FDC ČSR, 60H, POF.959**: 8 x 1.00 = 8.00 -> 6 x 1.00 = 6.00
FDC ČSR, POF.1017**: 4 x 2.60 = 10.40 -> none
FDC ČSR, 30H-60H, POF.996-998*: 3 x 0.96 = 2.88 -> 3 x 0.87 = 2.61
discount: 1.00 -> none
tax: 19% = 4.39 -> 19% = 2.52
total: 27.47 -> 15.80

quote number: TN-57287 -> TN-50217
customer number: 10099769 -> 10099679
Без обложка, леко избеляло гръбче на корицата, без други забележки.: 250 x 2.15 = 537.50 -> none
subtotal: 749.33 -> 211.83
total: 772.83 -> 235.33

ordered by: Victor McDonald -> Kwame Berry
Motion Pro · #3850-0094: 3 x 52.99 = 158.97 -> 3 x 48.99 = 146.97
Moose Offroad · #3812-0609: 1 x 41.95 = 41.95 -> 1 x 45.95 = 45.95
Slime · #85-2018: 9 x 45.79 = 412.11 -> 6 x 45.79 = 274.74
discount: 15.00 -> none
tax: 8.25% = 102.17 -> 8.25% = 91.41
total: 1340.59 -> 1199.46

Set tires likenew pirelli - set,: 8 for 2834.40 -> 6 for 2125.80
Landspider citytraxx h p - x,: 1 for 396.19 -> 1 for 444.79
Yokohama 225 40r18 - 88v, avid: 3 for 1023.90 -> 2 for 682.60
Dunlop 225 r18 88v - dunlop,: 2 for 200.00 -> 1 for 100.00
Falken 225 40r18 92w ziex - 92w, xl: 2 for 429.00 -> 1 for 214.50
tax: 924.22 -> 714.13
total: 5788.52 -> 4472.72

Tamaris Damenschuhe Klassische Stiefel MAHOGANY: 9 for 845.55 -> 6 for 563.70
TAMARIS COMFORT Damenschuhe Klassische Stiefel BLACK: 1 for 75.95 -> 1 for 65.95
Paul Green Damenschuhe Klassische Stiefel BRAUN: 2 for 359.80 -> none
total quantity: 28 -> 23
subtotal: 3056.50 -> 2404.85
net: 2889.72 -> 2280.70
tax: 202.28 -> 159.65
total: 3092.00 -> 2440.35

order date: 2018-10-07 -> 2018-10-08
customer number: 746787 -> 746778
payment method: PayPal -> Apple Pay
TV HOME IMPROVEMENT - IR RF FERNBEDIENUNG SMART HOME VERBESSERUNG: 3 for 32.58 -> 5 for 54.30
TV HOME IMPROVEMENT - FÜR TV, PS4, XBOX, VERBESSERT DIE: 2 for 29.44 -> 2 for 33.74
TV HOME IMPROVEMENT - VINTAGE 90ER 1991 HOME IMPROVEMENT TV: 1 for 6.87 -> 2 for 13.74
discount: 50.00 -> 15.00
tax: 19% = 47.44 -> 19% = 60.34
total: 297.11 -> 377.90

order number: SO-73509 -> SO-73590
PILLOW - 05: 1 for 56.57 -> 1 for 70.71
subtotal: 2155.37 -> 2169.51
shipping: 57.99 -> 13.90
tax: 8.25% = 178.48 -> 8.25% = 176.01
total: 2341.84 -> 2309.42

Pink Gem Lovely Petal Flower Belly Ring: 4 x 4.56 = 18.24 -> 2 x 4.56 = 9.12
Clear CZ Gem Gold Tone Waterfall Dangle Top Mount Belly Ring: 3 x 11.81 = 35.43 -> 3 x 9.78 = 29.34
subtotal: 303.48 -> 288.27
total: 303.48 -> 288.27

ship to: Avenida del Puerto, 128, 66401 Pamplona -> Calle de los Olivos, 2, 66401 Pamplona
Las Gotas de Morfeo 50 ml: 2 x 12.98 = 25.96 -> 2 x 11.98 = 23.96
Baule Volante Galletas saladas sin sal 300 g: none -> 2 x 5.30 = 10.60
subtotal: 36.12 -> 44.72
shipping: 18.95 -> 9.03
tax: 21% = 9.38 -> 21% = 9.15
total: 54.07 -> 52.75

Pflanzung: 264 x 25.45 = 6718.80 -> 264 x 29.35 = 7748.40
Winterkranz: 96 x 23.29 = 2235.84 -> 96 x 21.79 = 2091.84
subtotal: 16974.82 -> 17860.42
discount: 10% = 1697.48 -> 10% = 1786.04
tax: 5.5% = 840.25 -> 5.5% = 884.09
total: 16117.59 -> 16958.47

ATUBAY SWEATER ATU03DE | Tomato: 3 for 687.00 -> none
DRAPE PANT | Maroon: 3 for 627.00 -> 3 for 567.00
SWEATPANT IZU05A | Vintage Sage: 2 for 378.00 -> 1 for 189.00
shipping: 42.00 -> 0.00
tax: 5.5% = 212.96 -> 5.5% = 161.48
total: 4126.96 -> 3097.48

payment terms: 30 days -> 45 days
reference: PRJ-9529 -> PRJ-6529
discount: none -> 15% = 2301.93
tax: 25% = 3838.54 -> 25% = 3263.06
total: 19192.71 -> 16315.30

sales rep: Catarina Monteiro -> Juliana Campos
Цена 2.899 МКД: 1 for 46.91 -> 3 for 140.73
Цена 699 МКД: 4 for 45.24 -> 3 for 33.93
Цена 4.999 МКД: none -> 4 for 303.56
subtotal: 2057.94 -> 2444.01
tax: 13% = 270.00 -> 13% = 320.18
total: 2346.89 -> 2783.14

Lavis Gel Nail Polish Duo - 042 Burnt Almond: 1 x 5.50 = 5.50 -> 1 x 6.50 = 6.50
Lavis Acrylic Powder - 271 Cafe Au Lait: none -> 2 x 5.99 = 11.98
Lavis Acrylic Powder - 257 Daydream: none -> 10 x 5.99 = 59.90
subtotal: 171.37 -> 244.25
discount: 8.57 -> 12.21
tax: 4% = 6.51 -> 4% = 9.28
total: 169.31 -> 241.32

++++++++

WHAT IS NEEDED: Write the records out again. Keep every line exactly as it is.

EXPECTED OUTPUT:
FDC ČSR, 60H, POF.959**: 8 x 1.00 = 8.00 -> 6 x 1.00 = 6.00
FDC ČSR, POF.1017**: 4 x 2.60 = 10.40 -> none
FDC ČSR, 30H-60H, POF.996-998*: 3 x 0.96 = 2.88 -> 3 x 0.87 = 2.61
discount: 1.00 -> none
tax: 19% = 4.39 -> 19% = 2.52
total: 27.47 -> 15.80

quote number: TN-57287 -> TN-50217
customer number: 10099769 -> 10099679
Без обложка, леко избеляло гръбче на корицата, без други забележки.: 250 x 2.15 = 537.50 -> none
subtotal: 749.33 -> 211.83
total: 772.83 -> 235.33

ordered by: Victor McDonald -> Kwame Berry
Motion Pro · #3850-0094: 3 x 52.99 = 158.97 -> 3 x 48.99 = 146.97
Moose Offroad · #3812-0609: 1 x 41.95 = 41.95 -> 1 x 45.95 = 45.95
Slime · #85-2018: 9 x 45.79 = 412.11 -> 6 x 45.79 = 274.74
discount: 15.00 -> none
tax: 8.25% = 102.17 -> 8.25% = 91.41
total: 1340.59 -> 1199.46

Set tires likenew pirelli - set,: 8 for 2834.40 -> 6 for 2125.80
Landspider citytraxx h p - x,: 1 for 396.19 -> 1 for 444.79
Yokohama 225 40r18 - 88v, avid: 3 for 1023.90 -> 2 for 682.60
Dunlop 225 r18 88v - dunlop,: 2 for 200.00 -> 1 for 100.00
Falken 225 40r18 92w ziex - 92w, xl: 2 for 429.00 -> 1 for 214.50
tax: 924.22 -> 714.13
total: 5788.52 -> 4472.72

Tamaris Damenschuhe Klassische Stiefel MAHOGANY: 9 for 845.55 -> 6 for 563.70
TAMARIS COMFORT Damenschuhe Klassische Stiefel BLACK: 1 for 75.95 -> 1 for 65.95
Paul Green Damenschuhe Klassische Stiefel BRAUN: 2 for 359.80 -> none
total quantity: 28 -> 23
subtotal: 3056.50 -> 2404.85
net: 2889.72 -> 2280.70
tax: 202.28 -> 159.65
total: 3092.00 -> 2440.35

order date: 2018-10-07 -> 2018-10-08
customer number: 746787 -> 746778
payment method: PayPal -> Apple Pay
TV HOME IMPROVEMENT - IR RF FERNBEDIENUNG SMART HOME VERBESSERUNG: 3 for 32.58 -> 5 for 54.30
TV HOME IMPROVEMENT - FÜR TV, PS4, XBOX, VERBESSERT DIE: 2 for 29.44 -> 2 for 33.74
TV HOME IMPROVEMENT - VINTAGE 90ER 1991 HOME IMPROVEMENT TV: 1 for 6.87 -> 2 for 13.74
discount: 50.00 -> 15.00
tax: 19% = 47.44 -> 19% = 60.34
total: 297.11 -> 377.90

order number: SO-73509 -> SO-73590
PILLOW - 05: 1 for 56.57 -> 1 for 70.71
subtotal: 2155.37 -> 2169.51
shipping: 57.99 -> 13.90
tax: 8.25% = 178.48 -> 8.25% = 176.01
total: 2341.84 -> 2309.42

Pink Gem Lovely Petal Flower Belly Ring: 4 x 4.56 = 18.24 -> 2 x 4.56 = 9.12
Clear CZ Gem Gold Tone Waterfall Dangle Top Mount Belly Ring: 3 x 11.81 = 35.43 -> 3 x 9.78 = 29.34
subtotal: 303.48 -> 288.27
total: 303.48 -> 288.27

ship to: Avenida del Puerto, 128, 66401 Pamplona -> Calle de los Olivos, 2, 66401 Pamplona
Las Gotas de Morfeo 50 ml: 2 x 12.98 = 25.96 -> 2 x 11.98 = 23.96
Baule Volante Galletas saladas sin sal 300 g: none -> 2 x 5.30 = 10.60
subtotal: 36.12 -> 44.72
shipping: 18.95 -> 9.03
tax: 21% = 9.38 -> 21% = 9.15
total: 54.07 -> 52.75

Pflanzung: 264 x 25.45 = 6718.80 -> 264 x 29.35 = 7748.40
Winterkranz: 96 x 23.29 = 2235.84 -> 96 x 21.79 = 2091.84
subtotal: 16974.82 -> 17860.42
discount: 10% = 1697.48 -> 10% = 1786.04
tax: 5.5% = 840.25 -> 5.5% = 884.09
total: 16117.59 -> 16958.47

ATUBAY SWEATER ATU03DE | Tomato: 3 for 687.00 -> none
DRAPE PANT | Maroon: 3 for 627.00 -> 3 for 567.00
SWEATPANT IZU05A | Vintage Sage: 2 for 378.00 -> 1 for 189.00
shipping: 42.00 -> 0.00
tax: 5.5% = 212.96 -> 5.5% = 161.48
total: 4126.96 -> 3097.48

payment terms: 30 days -> 45 days
reference: PRJ-9529 -> PRJ-6529
discount: none -> 15% = 2301.93
tax: 25% = 3838.54 -> 25% = 3263.06
total: 19192.71 -> 16315.30

sales rep: Catarina Monteiro -> Juliana Campos
Цена 2.899 МКД: 1 for 46.91 -> 3 for 140.73
Цена 699 МКД: 4 for 45.24 -> 3 for 33.93
Цена 4.999 МКД: none -> 4 for 303.56
subtotal: 2057.94 -> 2444.01
tax: 13% = 270.00 -> 13% = 320.18
total: 2346.89 -> 2783.14

Lavis Gel Nail Polish Duo - 042 Burnt Almond: 1 x 5.50 = 5.50 -> 1 x 6.50 = 6.50
Lavis Acrylic Powder - 271 Cafe Au Lait: none -> 2 x 5.99 = 11.98
Lavis Acrylic Powder - 257 Daydream: none -> 10 x 5.99 = 59.90
subtotal: 171.37 -> 244.25
discount: 8.57 -> 12.21
tax: 4% = 6.51 -> 4% = 9.28
total: 169.31 -> 241.32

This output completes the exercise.